Local binary patterns (LBP) is a type of feature used for classification in computer vision. LBP is the particular case of the Texture Spectrum model proposed in 1990.[1][2] LBP was first described in 1994.[3][4] It has since been found to be a powerful feature for texture classification; it has further been determined that when LBP is combined with the Histogram of oriented gradients (HOG) descriptor, it improves the detection performance considerably on some datasets.[5]
Concept
The LBP feature vector, in its simplest form, is created in the following manner:
- Divide the examined window into cells (e.g. 16x16 pixels for each cell).
- For each pixel in a cell, compare the pixel to each of its 8 neighbors (on its left-top, left-middle, left-bottom, right-top, etc.). Follow the pixels along a circle, i.e. clockwise or counter-clockwise.
- Where the center pixel's value is greater than the neighbor's value, write "1". Otherwise, write "0". This gives an 8-digit binary number (which is usually converted to decimal for convenience).
- Compute the histogram, over the cell, of the frequency of each "number" occurring (i.e., each combination of which pixels are smaller and which are greater than the center).
- Optionally normalize the histogram.
- Concatenate (normalized) histograms of all cells. This gives the feature vector for the window.
The feature vector can now be processed using the Support vector machine or some other machine-learning algorithm to classify images. Such classifiers can be used for face recognition or texture analysis.
Implementations
- CMV, includes the general LBP implementation and many further extensions over LBP histogram in MATLAB.

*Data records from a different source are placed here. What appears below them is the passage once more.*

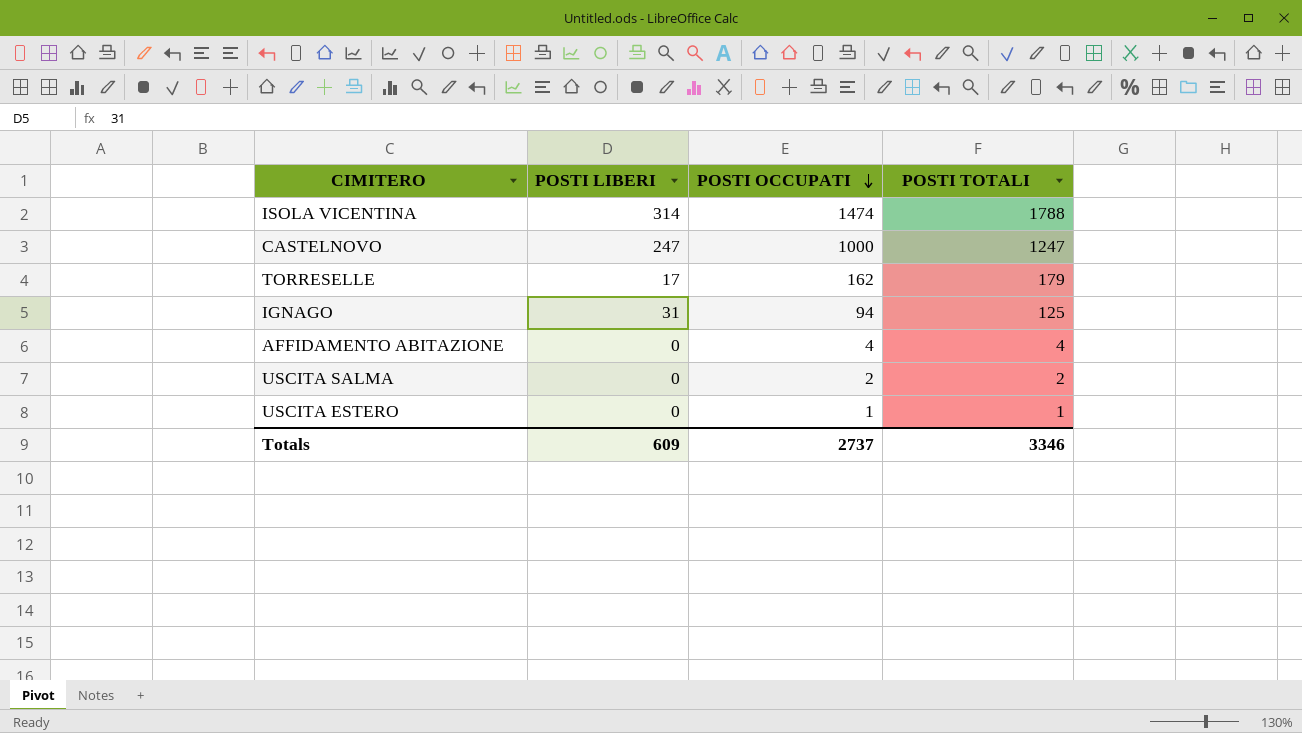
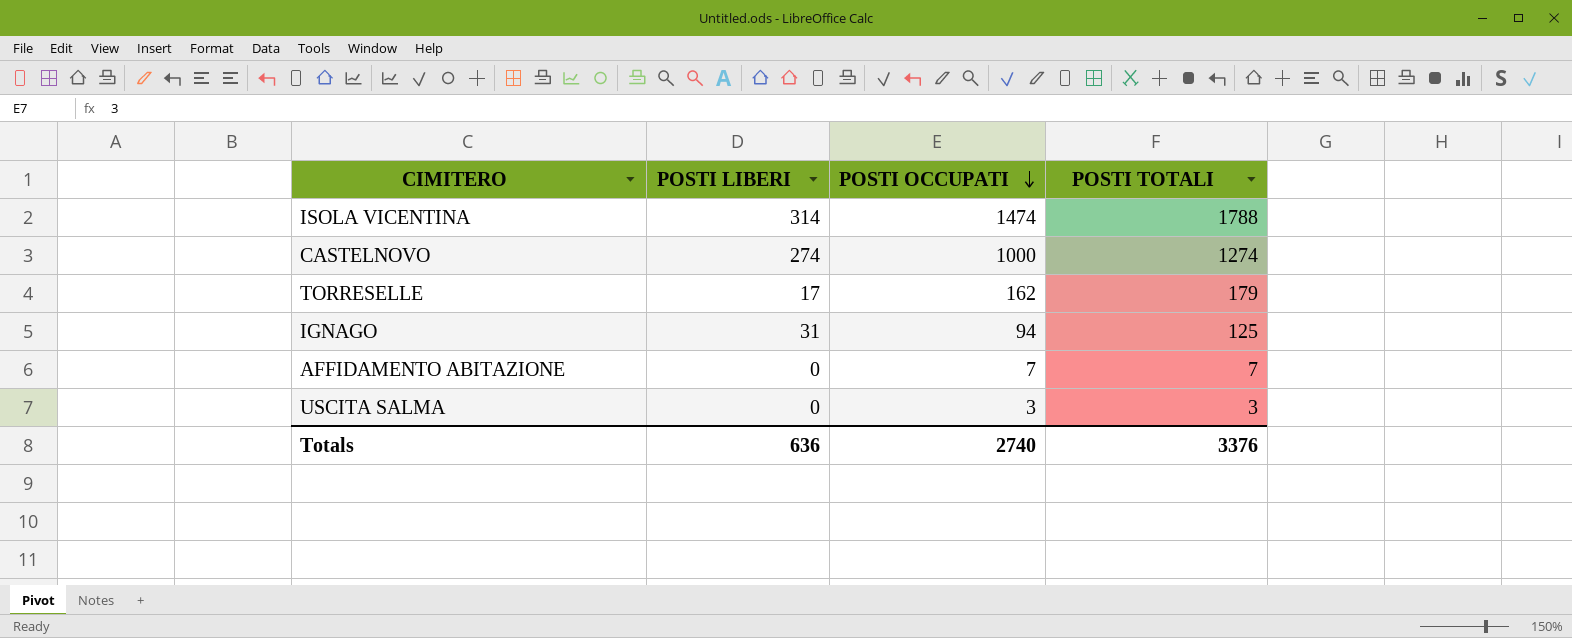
row USCITA ESTERO: 0 | 1 | 1 -> none
CASTELNOVO | POSTI LIBERI: 247 -> 274
CASTELNOVO | POSTI TOTALI: 1247 -> 1274
AFFIDAMENTO ABITAZIONE | POSTI OCCUPATI: 4 -> 7
AFFIDAMENTO ABITAZIONE | POSTI TOTALI: 4 -> 7
USCITA SALMA | POSTI OCCUPATI: 2 -> 3
USCITA SALMA | POSTI TOTALI: 2 -> 3
Totals | POSTI LIBERI: 609 -> 636
Totals | POSTI OCCUPATI: 2737 -> 2740
Totals | POSTI TOTALI: 3346 -> 3376

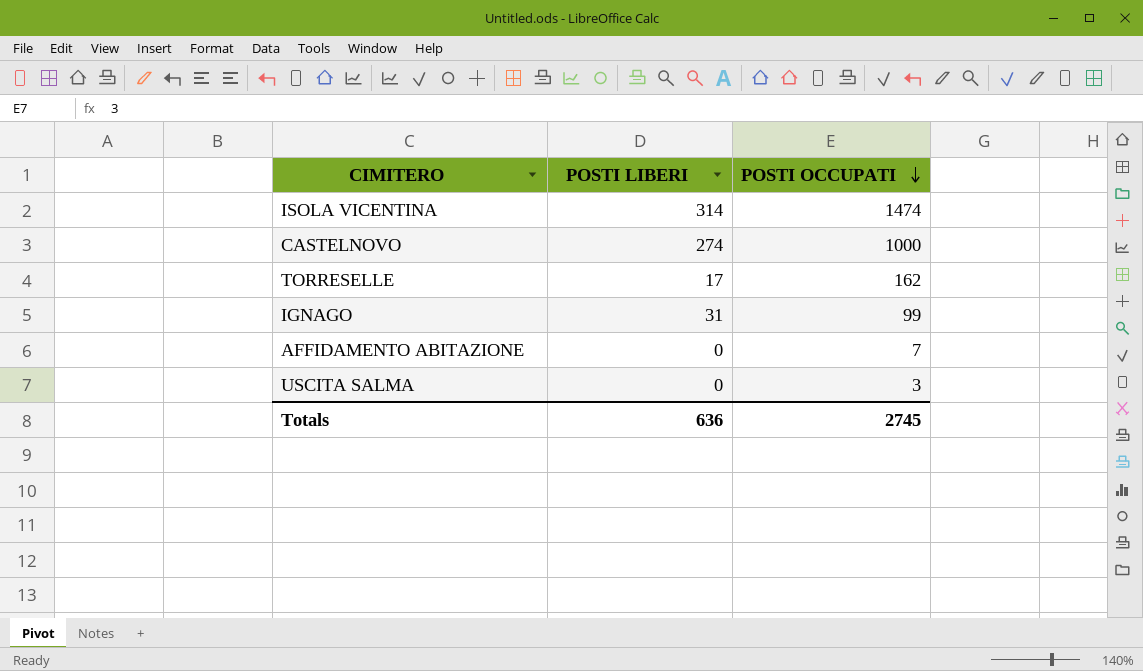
column POSTI TOTALI | formula: [POSTI LIBERI] + [POSTI OCCUPATI] -> none
IGNAGO | POSTI OCCUPATI: 94 -> 99
Totals | POSTI OCCUPATI: 2740 -> 2745

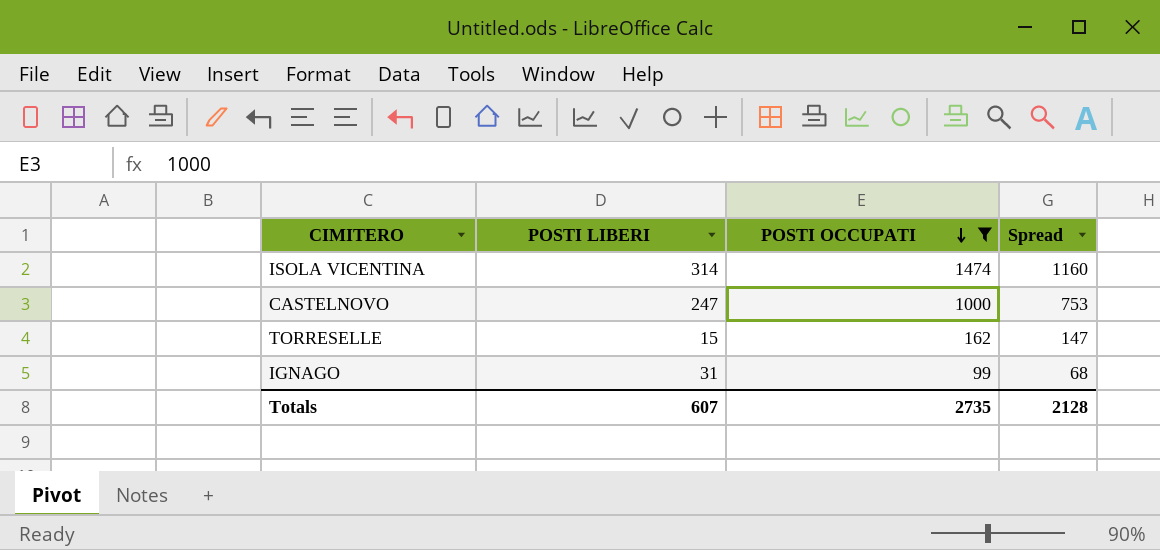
filter: none -> POSTI OCCUPATI >= 99
column Spread | formula: none -> [POSTI OCCUPATI] - [POSTI LIBERI]
CASTELNOVO | POSTI LIBERI: 274 -> 247
TORRESELLE | POSTI LIBERI: 17 -> 15
Totals | POSTI LIBERI: 636 -> 607
Totals | POSTI OCCUPATI: 2745 -> 2735

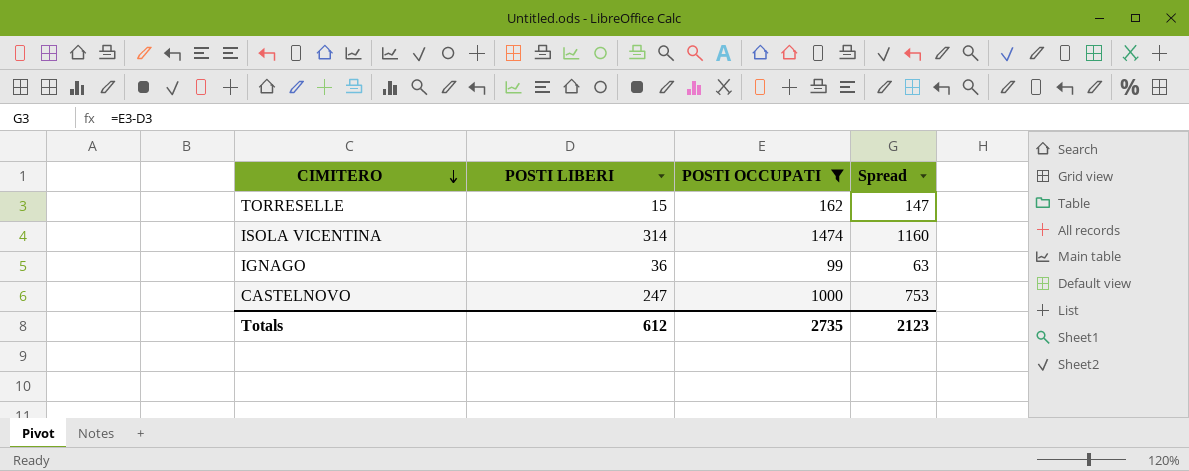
row order: POSTI OCCUPATI descending -> CIMITERO descending
IGNAGO | POSTI LIBERI: 31 -> 36
IGNAGO | Spread: 68 -> 63
Totals | POSTI LIBERI: 607 -> 612
Totals | Spread: 2128 -> 2123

- Python mahotas, an open source computer vision package which includes an implementation of LBPs.
- OpenCV's Cascade Classifiers support LBPs as of version 2.
- VLFeat, a open source computer vision library in C (with bindings to multiple languages including MATLAB) has an implementation.
- bgslibrary includes the original LBP implementation for motion detection[6] as well as a new LBP operator variant combined with Markov Random Fields[7] with improved recognition rates and robustness.
See also
References
- ^ DC. He and L. Wang (1990), "Texture Unit, Texture Spectrum, And Texture Analysis", Geoscience and Remote Sensing, IEEE Transactions on, vol. 28, pp. 509 - 512.
- ^ L. Wang and DC. He (1990), "Texture Classification Using Texture Spectrum", Pattern Recognition, Vol. 23, No. 8, pp. 905 - 910.
- ^ T. Ojala, M. Pietikäinen, and D. Harwood (1994), "Performance evaluation of texture measures with classification based on Kullback discrimination of distributions", Proceedings of the 12th IAPR International Conference on Pattern Recognition (ICPR 1994), vol. 1, pp. 582 - 585.
- ^ T. Ojala, M. Pietikäinen, and D. Harwood (1996), "A Comparative Study of Texture Measures with Classification Based on Feature Distributions", Pattern Recognition, vol. 29, pp. 51-59.
- ^ "An HOG-LBP Human Detector with Partial Occlusion Handling", Xiaoyu Wang, Tony X. Han, Shuicheng Yan, ICCV 2009
- ^ M. Heikkilä, M. Pietikäinen, "A texture-based method for modeling the background and detecting moving objects", IEEE Transactions on Pattern Analysis and Machine Intelligence, 28(4):657-662, 2006.
- ^ C., Kertész: Texture-Based Foreground Detection, International Journal of Signal Processing, Image Processing and Pattern Recognition (IJSIP), Vol. 4, No. 4, 2011.